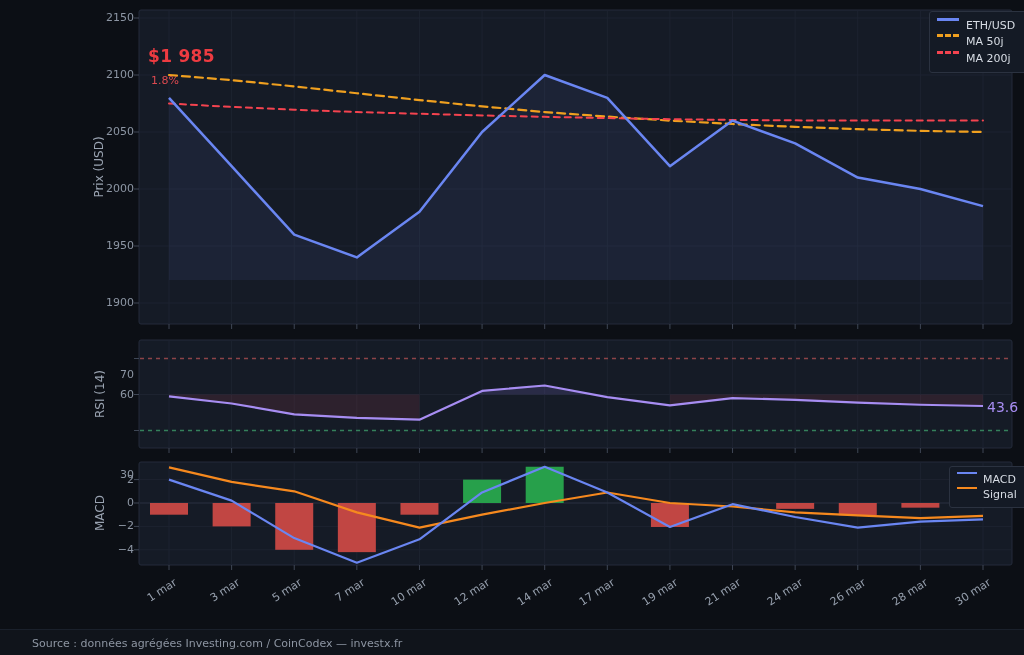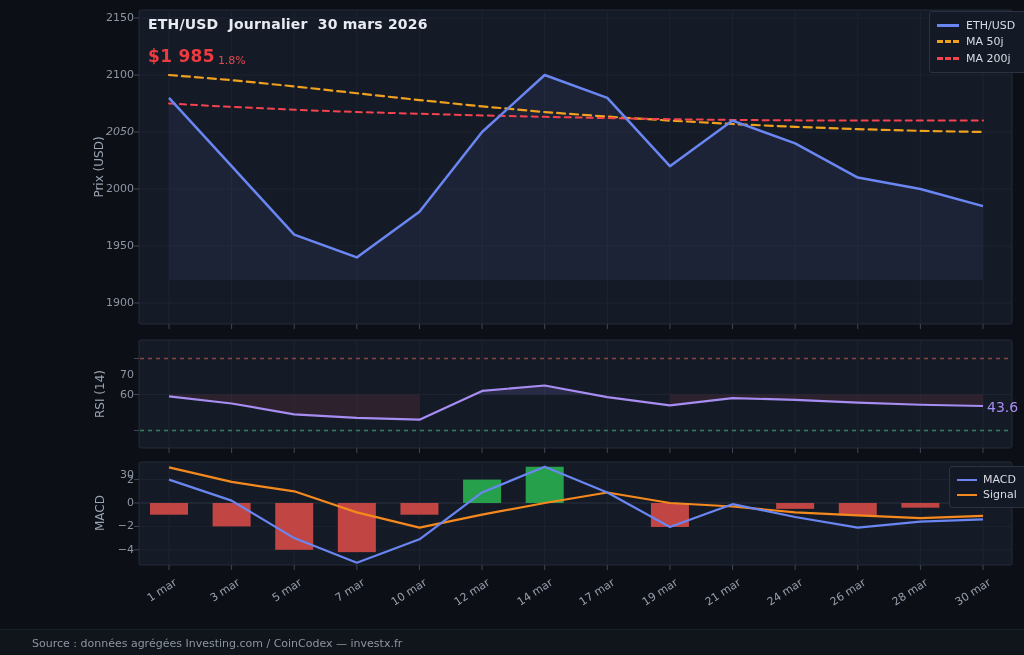--- a/index.html
+++ b/index.html
@@ -188,7 +188,6 @@
       <polyline points="169,479.6 231.6153846153846,500.66 294.2307692307692,538.1 356.8461538461538,562.67 419.46153846153845,539.27 482.0769230769231,492.47 544.6923076923076,466.73 607.3076923076923,492.47 669.9230769230769,526.985 732.5384615384615,504.17 795.1538461538462,517.04 857.7692307692307,527.57 920.3846153846154,521.72 983,519.38" fill="none" stroke="#6a86f2" stroke-width="2.2" stroke-linejoin="round"></polyline>
     </svg>
 
-  <div class="title">ETH/USD  Journalier  30 mars 2026</div>
   <div class="price-row">
     <span class="price-val">$1 985</span>
     <span class="price-pct">1.8%</span>

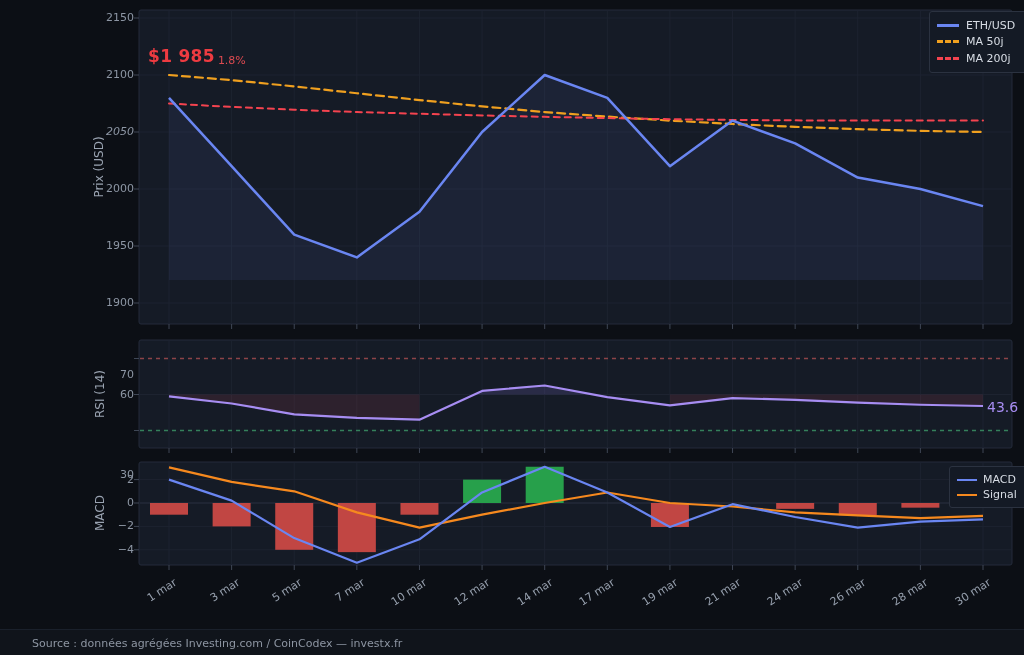--- a/index.html
+++ b/index.html
@@ -19,7 +19,7 @@
            transform:rotate(-33deg) translateX(-100%);transform-origin:0 0;}
   .legend{position:absolute;background:#141a25;border:1px solid #2b3240;border-radius:3px;
           padding:5px 8px 5px 7px;display:flex;flex-direction:column;justify-content:space-around;}
-  .lrow{display:flex;align-items:center;cursor:pointer;}
+  .lrow{display:flex;cursor:pointer;}
   .sample{display:inline-block;width:22px;height:0;margin-right:7px;flex:none;}
   .lbl{color:#d7dce4;font-size:11px;white-space:nowrap;line-height:15px;}
   .legend-price{left:929px;top:11px;width:86px;height:50px;}

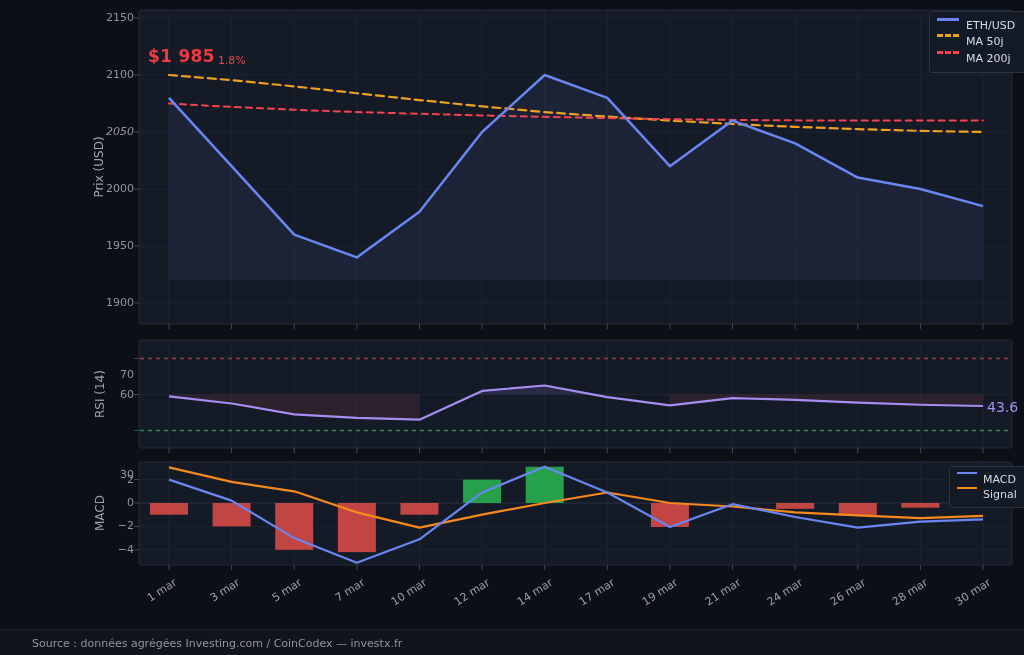--- a/index.html
+++ b/index.html
@@ -8,7 +8,7 @@
   #chart-svg{position:absolute;left:0;top:0;}
   .title{position:absolute;left:148px;top:16px;color:#e8ebf1;font-size:14px;font-weight:bold;
          white-space:pre;letter-spacing:.2px;}
-  .price-row{position:absolute;left:148px;top:46px;display:flex;align-items:flex-start;}
+  .price-row{position:absolute;left:148px;top:46px;display:flex;align-items:flex-start;flex-direction:column;}
   .price-val{color:#ee3b41;font-size:17px;font-weight:bold;letter-spacing:.3px;}
   .price-pct{color:#dd4a50;font-size:11px;margin-left:3px;margin-top:8px;}
   .axis-title{position:absolute;color:#9aa3b1;font-size:12px;white-space:nowrap;

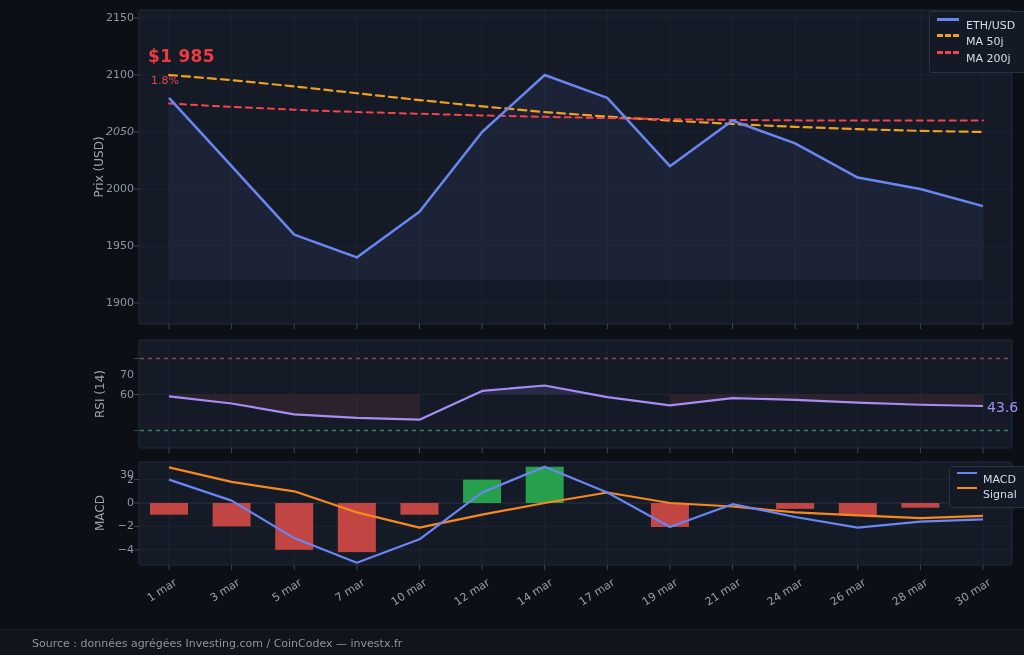--- a/index.html
+++ b/index.html
@@ -228,7 +228,7 @@
   <div id="ylabels">
       <span class="tick-label" style="left: 90px; top: 11px;">2150</span>
       <span class="tick-label" style="left: 90px; top: 68px;">2100</span>
-      <span class="tick-label" style="left: 90px; top: 125px; font-style: italic;">2050</span>
+      <span class="tick-label" style="left: 90px; top: 125px;">2050</span>
       <span class="tick-label" style="left: 90px; top: 182px;">2000</span>
       <span class="tick-label" style="left: 90px; top: 239px;">1950</span>
       <span class="tick-label" style="left: 90px; top: 296px;">1900</span>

• **Task to complete**:
For the data shown above, give the number of lines where the word "pointer" appears, and nothing else.

• **Solution for this exercise**:
2